One of the things that Theresa consistently assured me was that getting my card replaced would take fifteen minutes at any branch, and that I would get a new chip card, wouldn't that be nice? So, Wednesday, after work, I went to the closest branch. I was very tired, and since they don't open until nine, I had to dick around for a bit at Target waiting for them to open, but there I was and there they were, and the nice teller said, "No problem, here's a form...wait, you have a Gopher card. We can't do that, here." To which I did not say, "Are you fucking kidding me?" but she heard me, anyway.
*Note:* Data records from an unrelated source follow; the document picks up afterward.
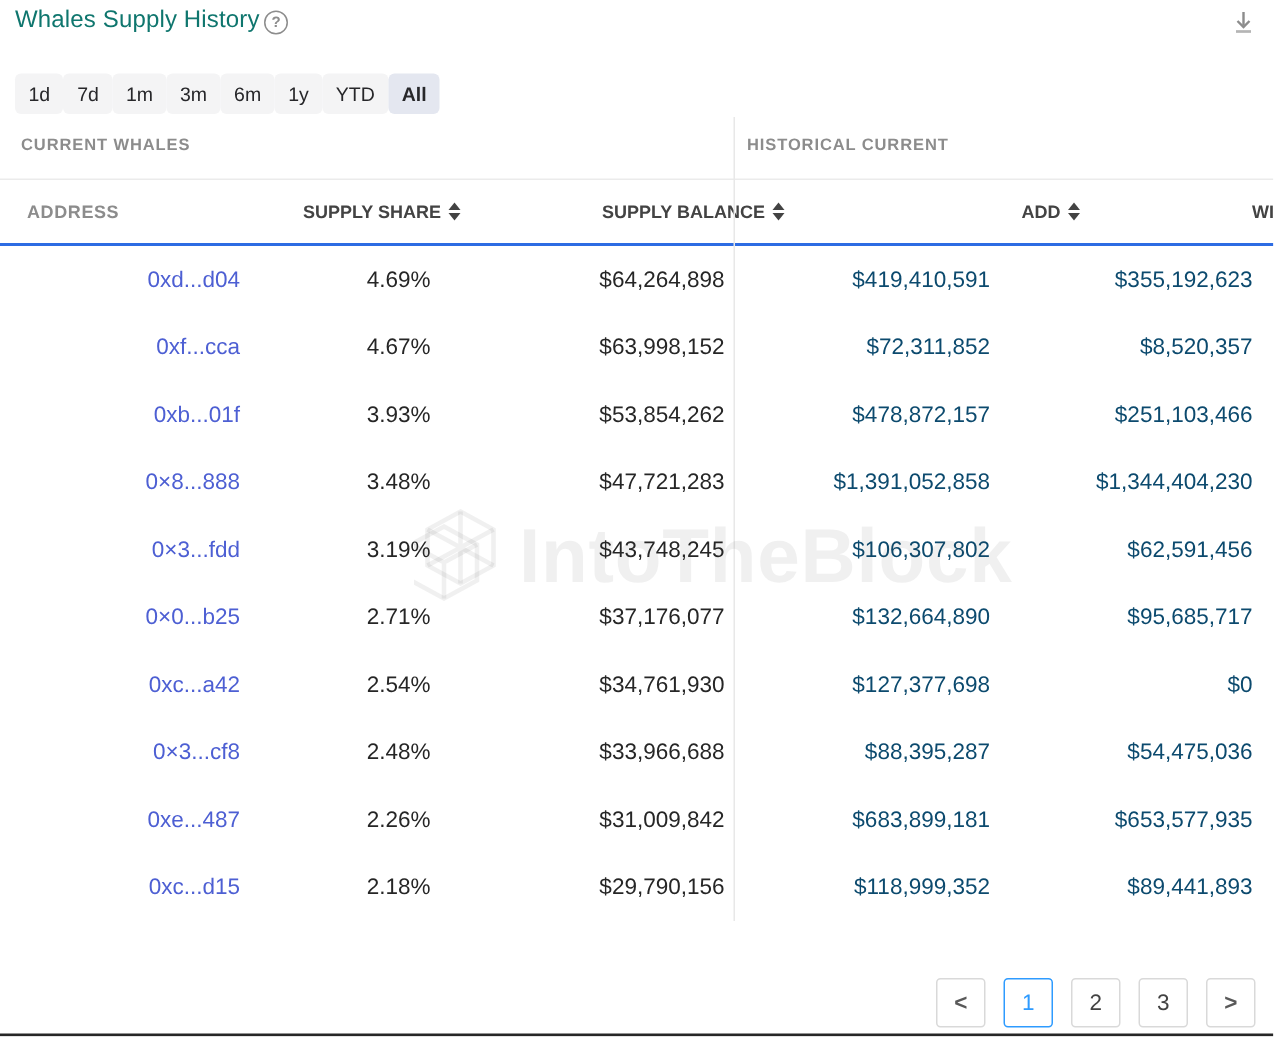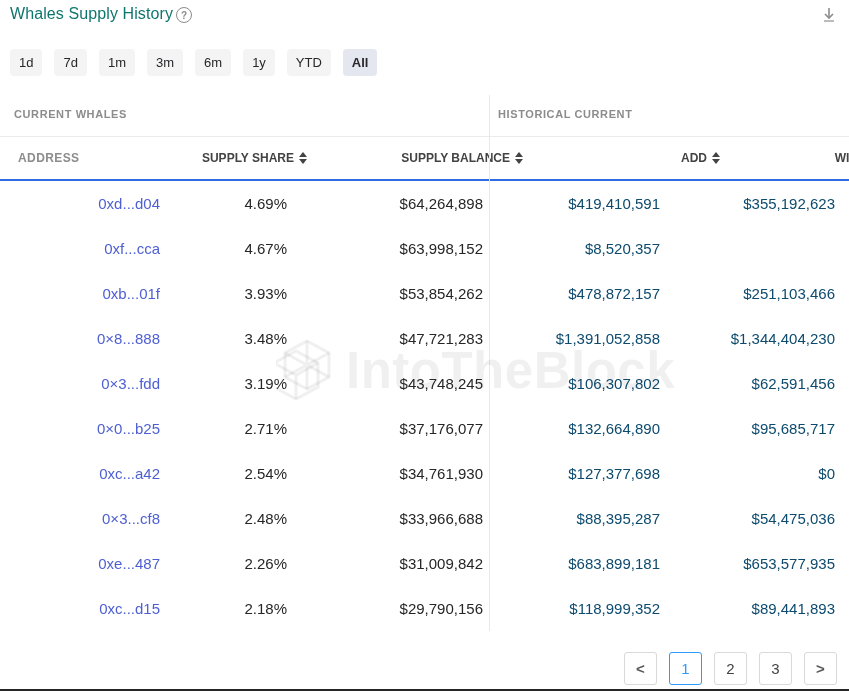--- a/index.html
+++ b/index.html
@@ -19,7 +19,7 @@
   .download-btn { position:absolute; right:11px; top:6px; width:18px; height:18px; cursor:pointer; }
   .download-btn svg { display:block; }
   
-  .ranges { position:absolute; left:10px; top:49px; display:flex; gap:12px; }
+  .ranges { position:absolute; left:10px; top:49px; display:flex; gap:0; }
   .range-btn {
     height:27px; padding:0 9px; background:#f4f4f5; border:none; border-radius:4px;
     font-family:"Liberation Sans",sans-serif; font-size:13px; color:#27272a; cursor:pointer;

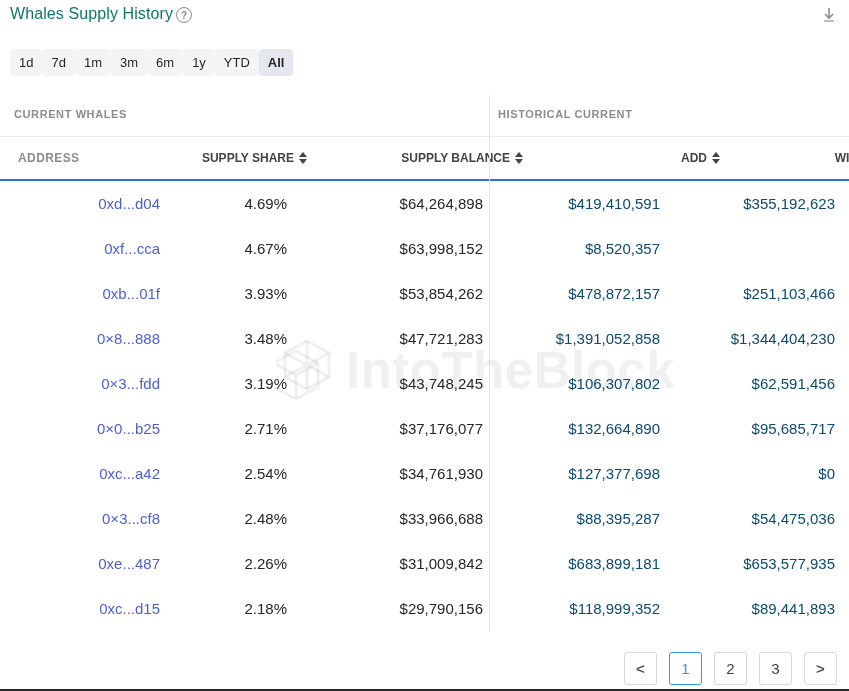--- a/index.html
+++ b/index.html
@@ -27,7 +27,7 @@
   }
   .range-btn.active { background:#e4e7f0; font-weight:700; }
   
-  .table-wrap { position:absolute; left:0; top:95px; width:849px; }
+  .table-wrap { position:absolute; left:0; top:78px; width:849px; }
   .section-row { position:relative; height:42px; border-bottom:1px solid #ebebeb; }
   .section-label { position:absolute; top:13px; font-size:11px; font-weight:600; letter-spacing:.6px; color:#8c8c8c; }
   .section-label.left { left:14px; }

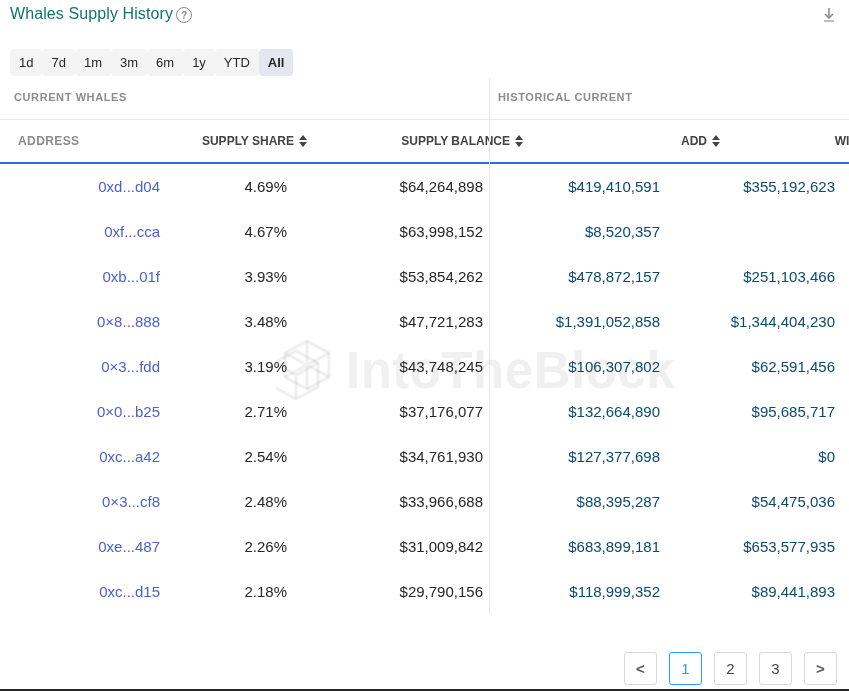--- a/index.html
+++ b/index.html
@@ -146,6 +146,7 @@
           <div class="cell address"><a>0xf...cca</a></div>
           <div class="cell">4.67%</div>
           <div class="cell">$63,998,152</div>
+          <div class="cell muted">$72,311,852</div>
           <div class="cell muted">$8,520,357</div>
         </div>
         <div class="grid-row data-row">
So there ensued another uncomfortable conversation with the nice teller, who was a trainee and whose name I've lost, and the woman working with her, whose name is Mindy. Mindy was human and understanding, although she overused the sentence "I understand." It is possible I have become overly sensitive to the phrase. My account was opened when I was working at the University. It has no monthly fee, and a couple of other perks I don't remember, and possibly don't care about. However, it also has (oh joy!) a fucking Minnesota Goldie the Fucking Gopher on the card, for reasons, they can't just give me a normal debit/Visa card. In order to keep my current account, I must have a fucking gopher on my card. Which they can expedite, and will take one to two days, and come in the mail... Yeah, that's not working for me. I fly out the next day. So not working.

As I said, Mindy was actually very good. Eventually, she suggested that they generate an ATM card for me. I can't use it like a Visa card, but I can access my funds while in NYC at any ATM. And Mindy said that if was charged fees, I should come back to her and she will have them reversed, because this would not happen if they hadn't turned off the card in the first place.

So, I'm in NYC. I have an ATM card. And I am still really, really angry with Theresa from TCF. But I liked Mindy a lot. And I will be much more careful what questions I answer whenever I talk to customer service.